裴青玉:“......可你又不是女子。”
“不是女子就不用八抬大轿么?”萧径寒看着他,眼底意味不明道,“裴青玉,你好偏心。”
裴青玉:“......”
【??作者有话说】
裴青玉:那要不给你看回来(bushi)
裴青玉一时有些不太明白他的意思,迟疑道:“你......想要八抬大轿?”
萧径寒盯着他道:“不行么?”
“也不是,”裴青玉欲言又止,“只是,我没想到,你......”
萧径寒追问道:“我怎么了?”
裴青玉:“原来,你想入赘啊?”
萧径寒:“......”
萧径寒张口就要否认,可又一想,改口道:“你若是想要,也不是不行?”
裴青玉愣道:“我没想要......”
萧径寒:“那你看了我,就这么算了?”
裴青玉下意识就要道,那我给你看回来?
可话到嘴边,又咽了回去,问道:“那你要如何?”
萧径寒目光灼灼:“我要如何,都行?”
裴青玉:“......看回去是不行的。

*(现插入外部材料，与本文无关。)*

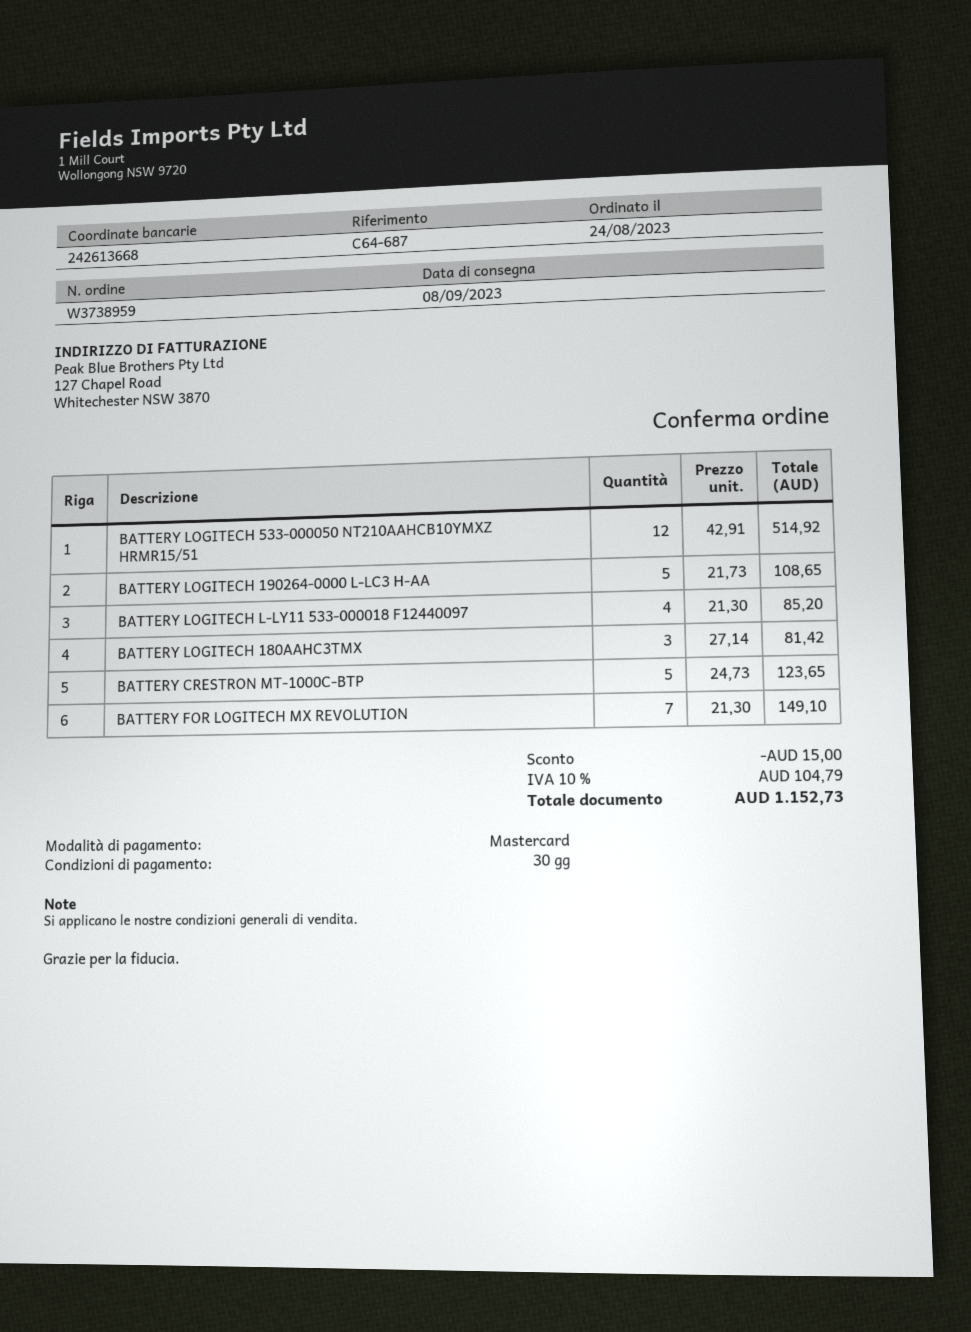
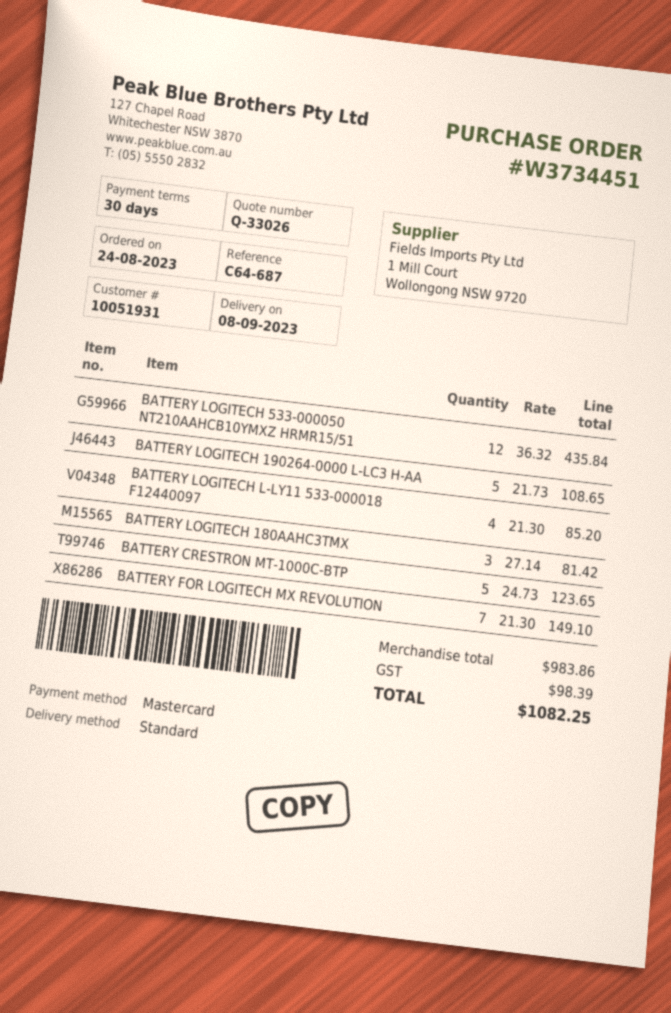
order number: W3738959 -> W3734451
BATTERY LOGITECH 533-000050 NT210AAHCB10YMXZ HRMR15/51: 12 x 42.91 = 514.92 -> 12 x 36.32 = 435.84
discount: 15.00 -> none
tax: 104.79 -> 98.39
total: 1152.73 -> 1082.25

”
“哦,”萧径寒嘴角一扬,“看回来也不错。”
裴青玉连忙道:“不行。”
“怎么不行?”萧径寒缓缓道,“你看了我,就不许我看你?”
裴青玉躲开目光道:“反正不行。”
萧径寒看着他微红的耳尖,勾了勾唇角,懒懒道:“那就换一个吧,只是我还没想好,想到了再跟你说,行么?”
裴青玉想了想,总不至于叫他去杀人放火吧,便点了点头。
萧径寒眼底荡开笑意,说:“那我记下了,你可不许赖账。”
裴青玉“嗯”了一声,有些疑惑地想,怎么萧径寒好像......怪怪的?
可哪里怪了呢?他也说不清楚,似乎是,比从前的阿霁还要粘人。
上药要裴青玉,擦身要裴青玉,晚上睡觉也要裴青玉。
裴青玉看着他空出来的半边床,犹豫道:“没别的房间了吗?”
“没有了,”萧径寒脸不红,心不跳道,“这儿人多,屋子又少,大家都是挤一挤的。”
裴青玉:“可你的伤,若是碰到......”
他想起之前在竹屋时,他清晨醒来,总是枕着阿霁的胸膛。若是他睡到半夜,又往身边人胸前钻,那不得压着伤口,把萧径寒活活疼死。
“不行,”他摇头道,“我睡地上吧。”
他说着就翻箱倒柜道:“还有被褥么?”
萧径寒:“没有。”
他话音未落,就见裴青玉从柜子里抱出一床被子。
萧径寒:“......”谁放这么多被子在这儿的?!
萧径寒见他把被褥铺在地上,又说:“地上冷。”
“没事,”裴青玉道,“这几日暖和多了。”
萧径寒:“那我也睡地上。”
裴青玉眉头一拧:“你睡地上做什么?伤还没好呢。”
“在竹屋时,你都没让我睡地上,”萧径寒道,“我怎能让你睡地上?”
裴青玉:“没事,我不......”
萧径寒:“可我在乎。”
裴青玉怔了怔:“可你的伤......”
“我背过去就行,”萧径寒道,“碰不到的。”
裴青玉还是放心,萧径寒立马就道:“那我去地上睡。”
裴青玉:“不行!”
萧径寒:“那你来床上睡。”
裴青玉只好又收起了被褥,在床边躺下。
萧径寒见他离得那般远,便翻过身,背对着他道:“这样你就碰不着伤口了,睡过来些,小心掉下去。”
裴青玉这才往里挪了挪。
他这一天也折腾累了,抓着被子很快就睡着了。
萧径寒听着身后绵长的呼吸声,才小心转过身来。
木窗半阖,清浅的月色落入房内,映出眼前人朦胧的眉目。
萧径寒抬起手,轻轻抚过裴青玉温热的脸,一点一点描摹出心底的模样。
是初见时,指尖划过掌心,清润温和的笑;是水中唇齿交缠,湿漉漉的脸红无措;是苍凉之中,推门而入的焦灼担忧......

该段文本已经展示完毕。